A few of the businesses which chose ‘Corona’ as a brand name and now have a bit of an image problem:
— Corona beer — brand of lager owned by Anheuser Busch InBev.
— Corona Energy — gas and electricity supplier to businesses and the public sector.
— Corona Pine Furniture — range from Mercers Furniture of Rotherham.
— Corona ‘the 2D game engine’ — software for designing video games.
— Corona, the ‘lemon capital of the world’, a city of 160,000 people 45 miles from LA.
— And one which changed its name in time: Corona lemonade — South Wales manufacturer taken over by Britvic in 1987 and rebranded.

Bridge too far

The government was confirmed to be undertaking a scoping study into a possible bridge linking Scotland with Northern Ireland.

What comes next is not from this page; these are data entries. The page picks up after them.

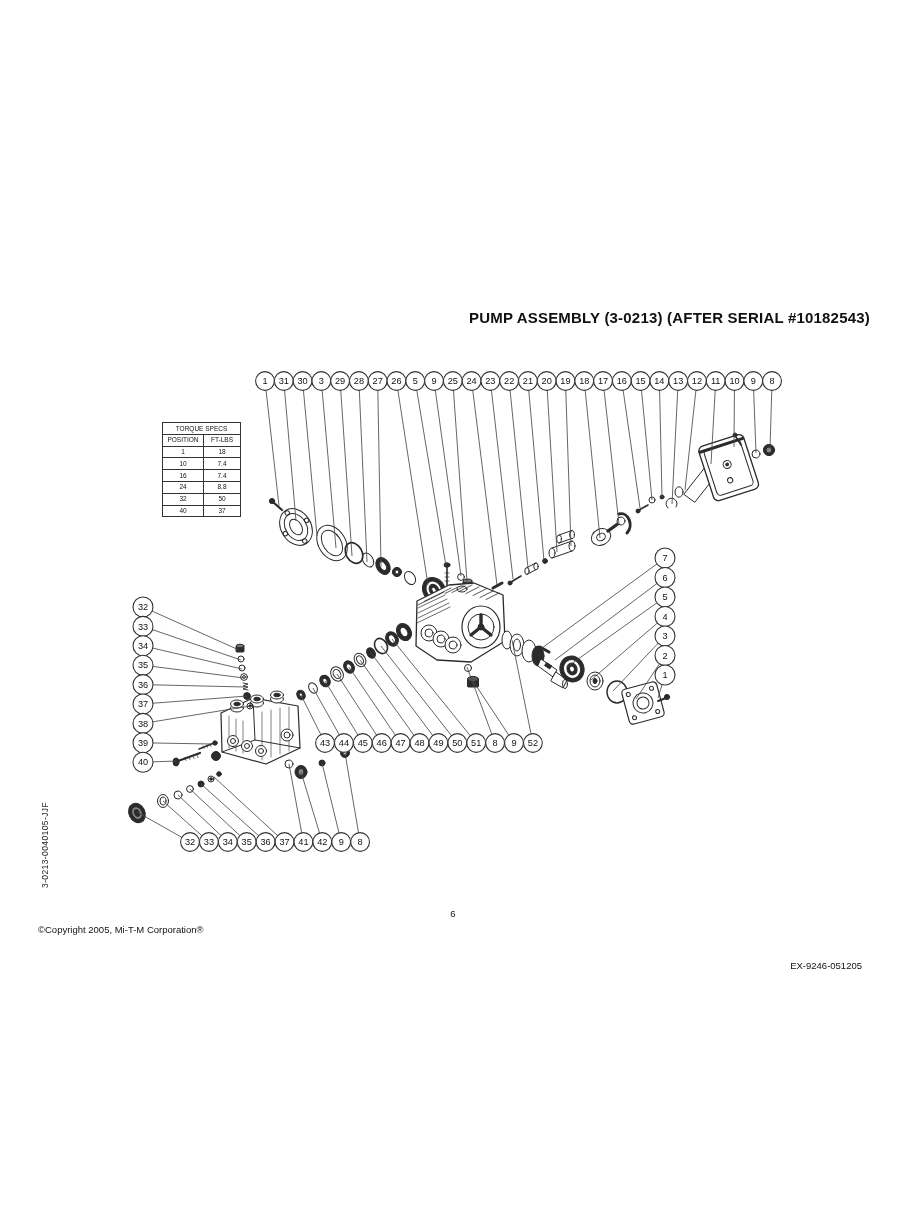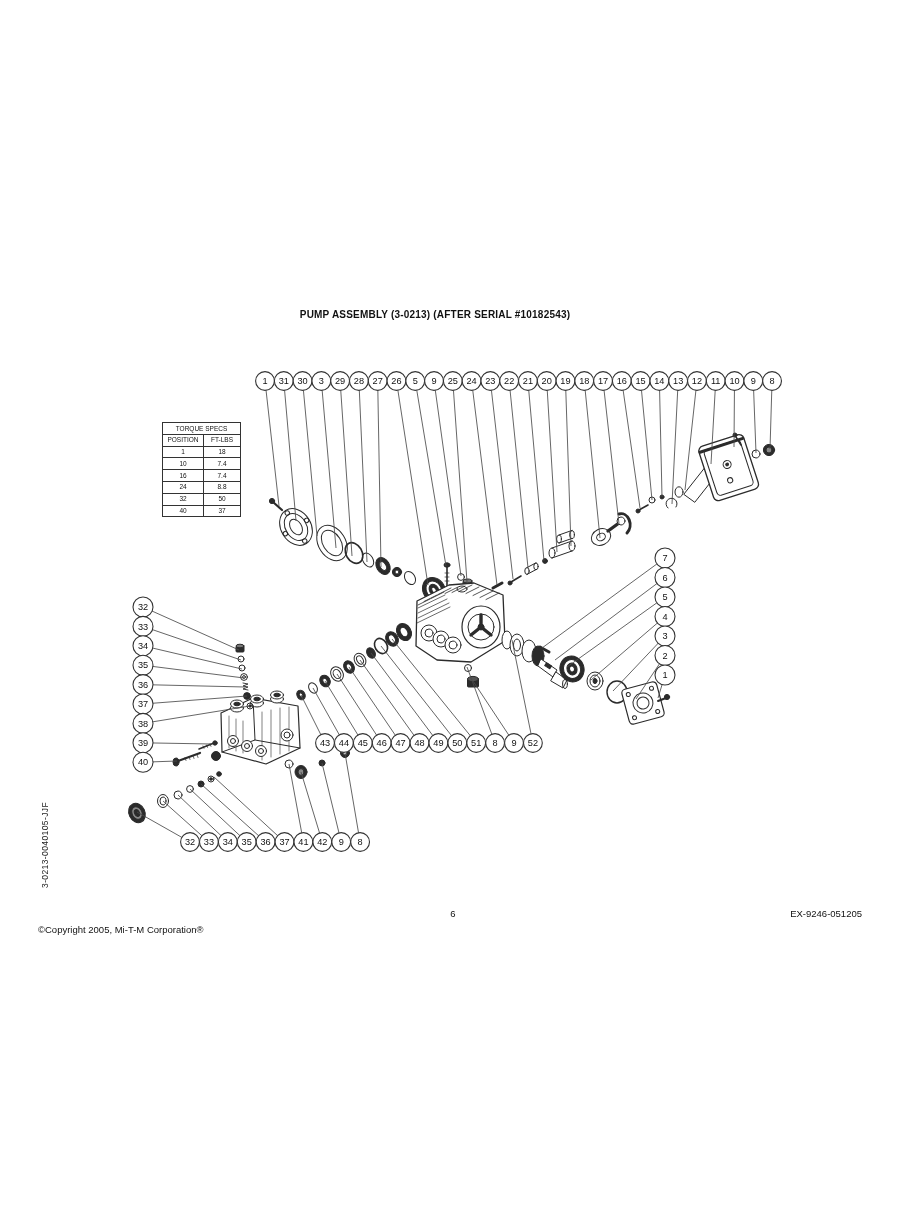--- a/index.html
+++ b/index.html
@@ -8,8 +8,8 @@
     font-family:"Liberation Sans",sans-serif;color:#111;
   }
   .title{
-    position:absolute;top:309px;left:0;width:870px;text-align:center;
-    font-size:10px;font-weight:bold;letter-spacing:.2px;
+    position:absolute;top:309px;left:0;width:870px;text-align:right;
+    font-size:15px;font-weight:bold;letter-spacing:.2px;
   }
   table.torque{
     position:absolute;left:162px;top:422px;border-collapse:collapse;

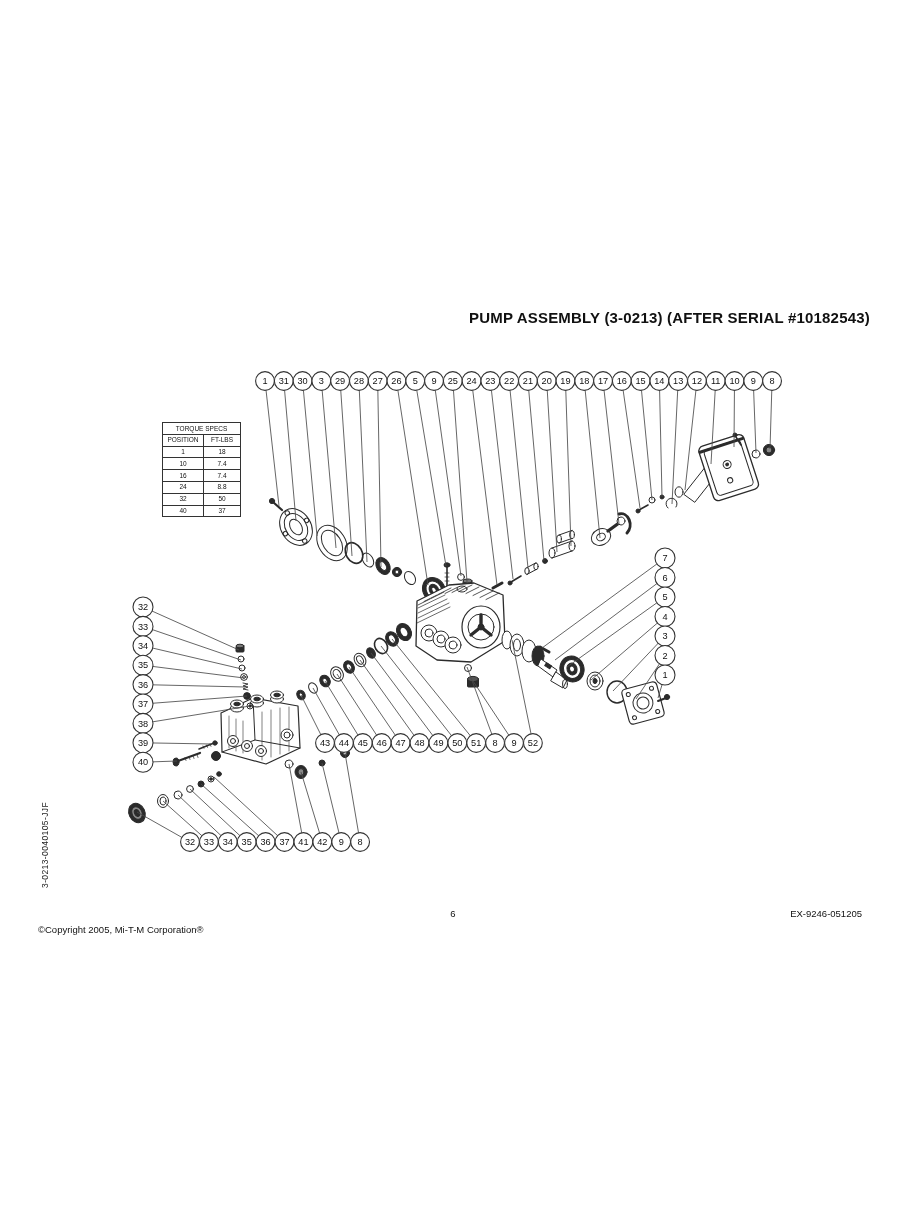--- a/index.html
+++ b/index.html
@@ -27,7 +27,7 @@
   }
   .footer-left{position:absolute;left:38px;top:908px;font-size:9.5px;margin-top:16px;}
   .footer-center{position:absolute;left:0;right:0;top:908px;text-align:center;font-size:9.5px;}
-  .footer-right{position:absolute;right:44px;top:908px;font-size:9.5px;}
+  .footer-right{position:absolute;right:44px;top:960px;font-size:9.5px;}
   svg.diagram{position:absolute;left:0;top:0;}
   .callout-num{font-family:"Liberation Sans",sans-serif;font-size:9.2px;fill:#111;}
 </style>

How great an engineering feat would that be?
— The shortest route would be 12 miles from near Ballycastle to the Mull of Kintyre — but the Mull of Kintyre is on a peninsula 155 miles by road from Glasgow.
— A more convenient route would be from Bangor, on Belfast Lough, to near Stranraer. But that is 22 miles. There is only one bridge over water that is longer than this: the 24-mile Lake Pontchartrain causeway in Louisiana. But that goes over a lake with water no more than five metres deep. Parts of the sea between Northern Ireland and Scotland are more than 200 metres deep.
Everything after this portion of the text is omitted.